Images

Images#

Introduction to Digital Images#

Digital images are stored as a grid (matrix) of colored dots called pixels. Each pixel typically has three primary color values:

Red
Green
Blue

Hence, in code, an RGB image can be considered a 3D array (list) with dimensions corresponding to (height, width, channels). For instance, a 640×480 image has 640 pixels in width (horizontal) and 480 in height (vertical), each pixel containing an (R, G, B) triplet.

Sometimes, there’s an Alpha channel (RGBA) representing transparency. We’ll focus on standard RGB for simplicity.

In Python, the Pillow library (PIL) is a common tool for reading and writing these images, while libraries like diffusers offer utility functions (like load_image) for convenience.

We’ll explore both Pillow, numpy and diffusers for:

Loading images
Manipulating images
Creating simple animations (MP4s)

Let’s start by installing and importing the necessary libraries.

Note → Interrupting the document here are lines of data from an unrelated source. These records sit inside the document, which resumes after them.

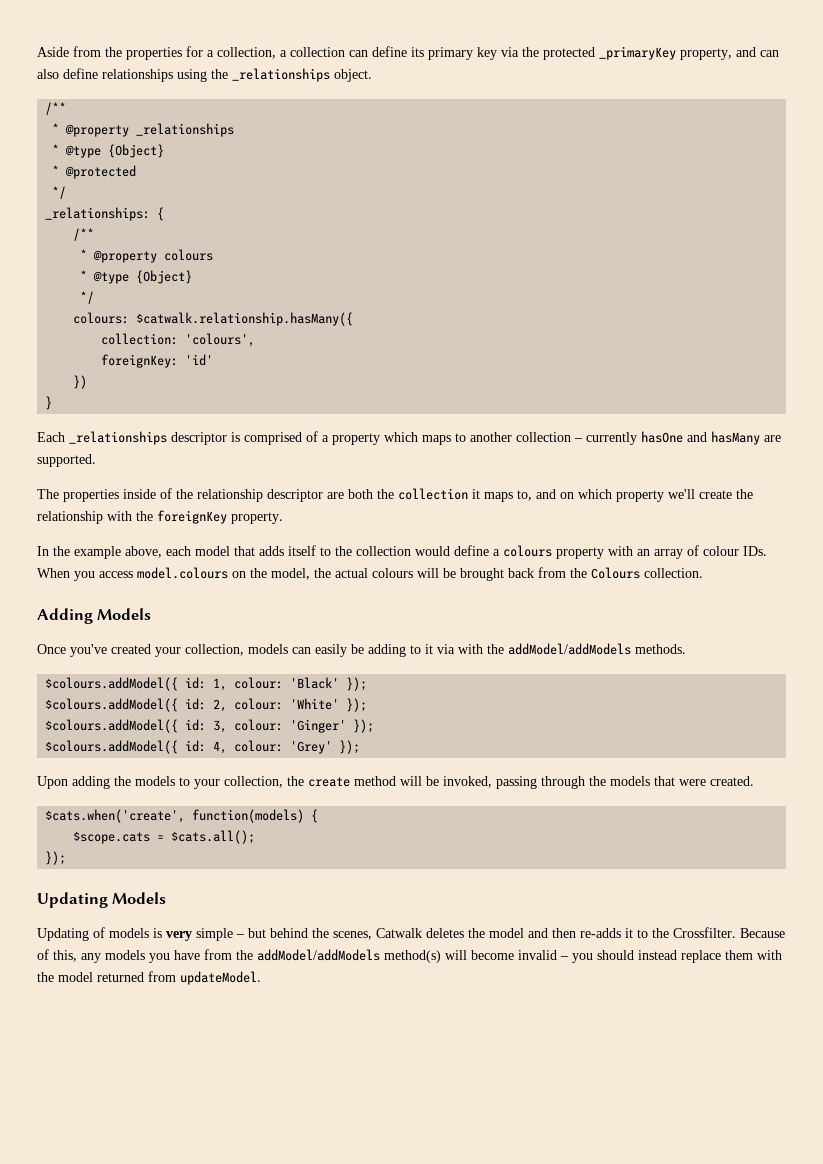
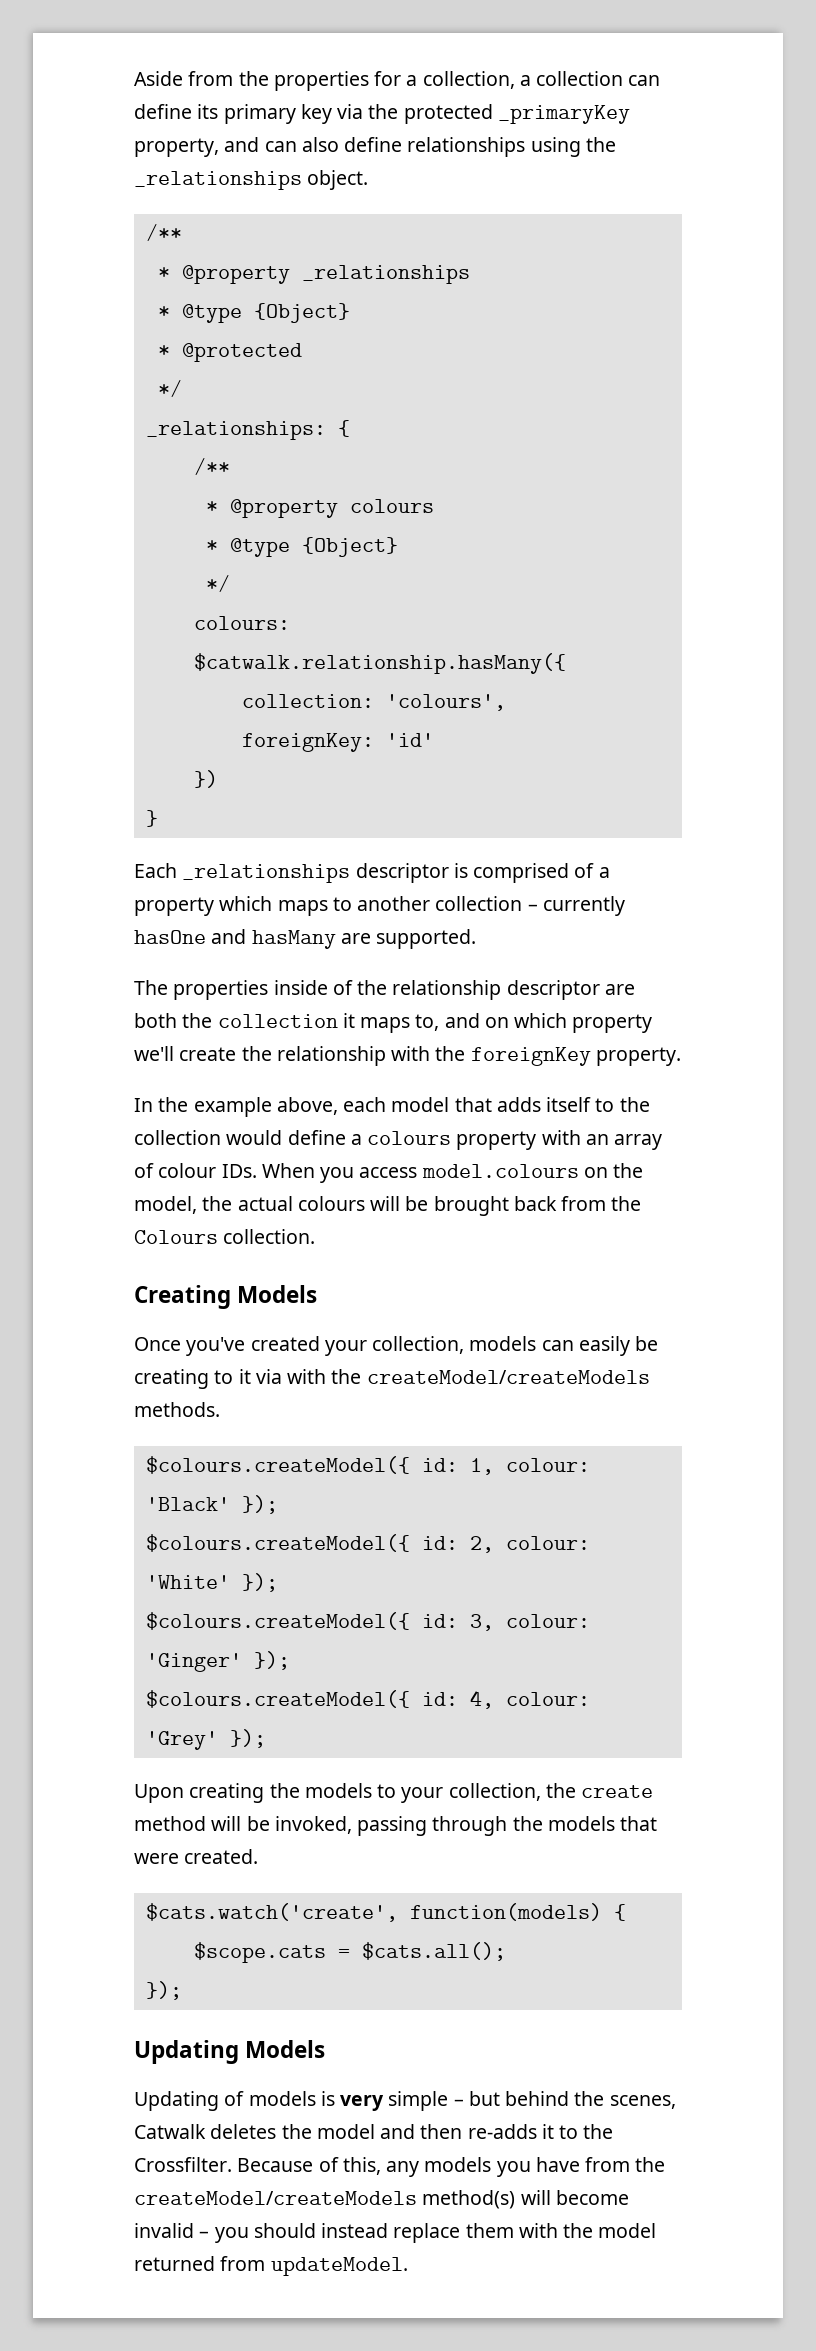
[37,608,93,624] Adding -> [134,1285,231,1309] Creating
[368,644,406,657] adding -> [134,1369,209,1389] creating
[508,643,631,655] addModel/addModels -> [366,1370,650,1384] createModel/createModels
[45,677,179,691] $colours.addModel({ -> [145,1456,410,1474] $colours.createModel({
[45,698,179,712] $colours.addModel({ -> [145,1534,410,1552] $colours.createModel({
[45,719,179,733] $colours.addModel({ -> [145,1612,410,1630] $colours.createModel({
[45,740,179,754] $colours.addModel({ -> [145,1690,410,1708] $colours.createModel({
[72,776,110,789] adding -> [189,1783,265,1803] creating
[45,809,186,823] $cats.when('create', -> [145,1903,398,1922] $cats.watch('create',
[257,949,380,961] addModel/addModels -> [134,2191,417,2205] createModel/createModels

We will install all necessary libraries in one step using pip like discussed in previous chapters:

pip install pillow numpy diffusers tqdm

Loading Images#

There are multiple ways in different libraries to load images stored locally on our device. The most common way is to load it using Pillow (a fort of PIL). See readthedocs.io and automate the boring stuff for more.

from PIL import Image # Import the Image class

img = Image.open("sample.jpg")

We can inspect the loaded image like so:

print('size:', img.size)
print('mode:', img.mode)
print('format:', img.format)

size: (512, 512)
mode: RGB
format: JPEG

To display an image, we can use the show method, which will open the image in the default image-viewer:

img.show()

Loading from the Web#

Image.open will only work with local files and return a PIL. The diffusers library provides a helper function to load images from the web (via ursl) or from disk (using paths).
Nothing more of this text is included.